Requirements and Improvements

MTMDAT comes as a software written in Java, relying on jre1.6.0 or later. The MTMDAT-HADDOCK pipeline was developed using the Spyder framework (http://www.spyderware.nl), which requires Python 2.6 or later. MTMDAT will work well on Unix and Windows operating systems provided you fulfil the requirements above. During the peak assignment a newly implemented undo-function increases the usability, since the misassignment or mistaken removal of peaks can be undone.

Docking

MTMDAT-HADDOCK produced automatically the single input file for docking calculations on the HADDOCK web-server “file upload” interface (http://haddock.science.uu.nl/services/HADDOCK). As input structures for Rpn13 and ubiquitin, 2R2Y.pdb [25] and 1UBQ.pdb [45] were used, respectively. The interacting residues of ubiquitin identified by CPORT were used only as passive residues. In the CPORT control run, the AIRs were used as active. Passvie residues were identified automatically by HADDOCK. In the first run (filter), the default settings were used [21], except, that the number of structures calculated were increased from 1000 to 4000, 200 to 400, and 200 to 400, for the rigid body docking, semi-flexible simulated annealing, and water refinement, respectively, and all 400 structures were included into the analysis. These changes were used for all docking runs including the controls, where random exclusion of active residues was turned on.
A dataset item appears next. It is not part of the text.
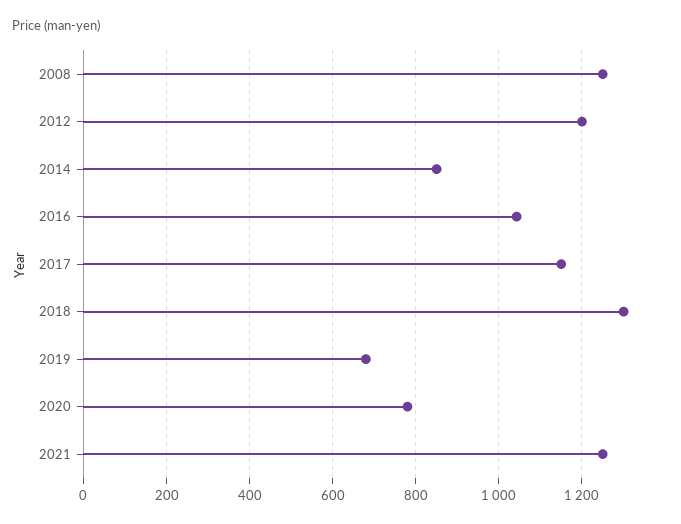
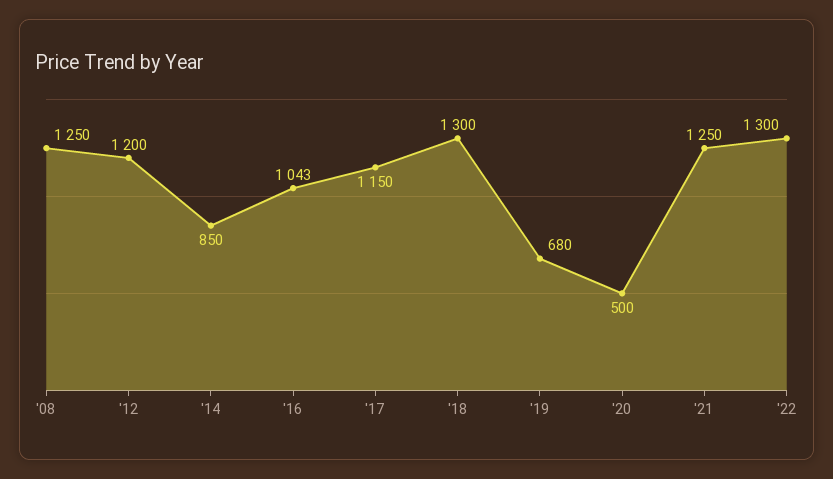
2020: 780 -> 500
'22: none -> 1300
The resulting 400 structures in all runs were clustered using a cut-off of 7.5 Å, and a minimum cluster size of 4. The four lowest energy structures of each cluster were analyzed and fitted onto the reference complex [PDB:2Z59] using interface backbone atoms of residues within 10 Å from the binding interface using ProFit (http://www.bioinf.org.uk/software/profit/) for the iRMSD. For the lRMSD, the backbone atoms of the larger component of the complex were fitted on the reference, and the RMSD was calculated for the other component. The fraction of native contacts (fnat) was calculated by counting all contacts between the two proteins in the docked complex and dividing them by the number of all contacts in the reference structure (residue-wise). As a reference for RMSD calculations, the lowest energy structure of the ensemble in 2Z59.pdb has been used.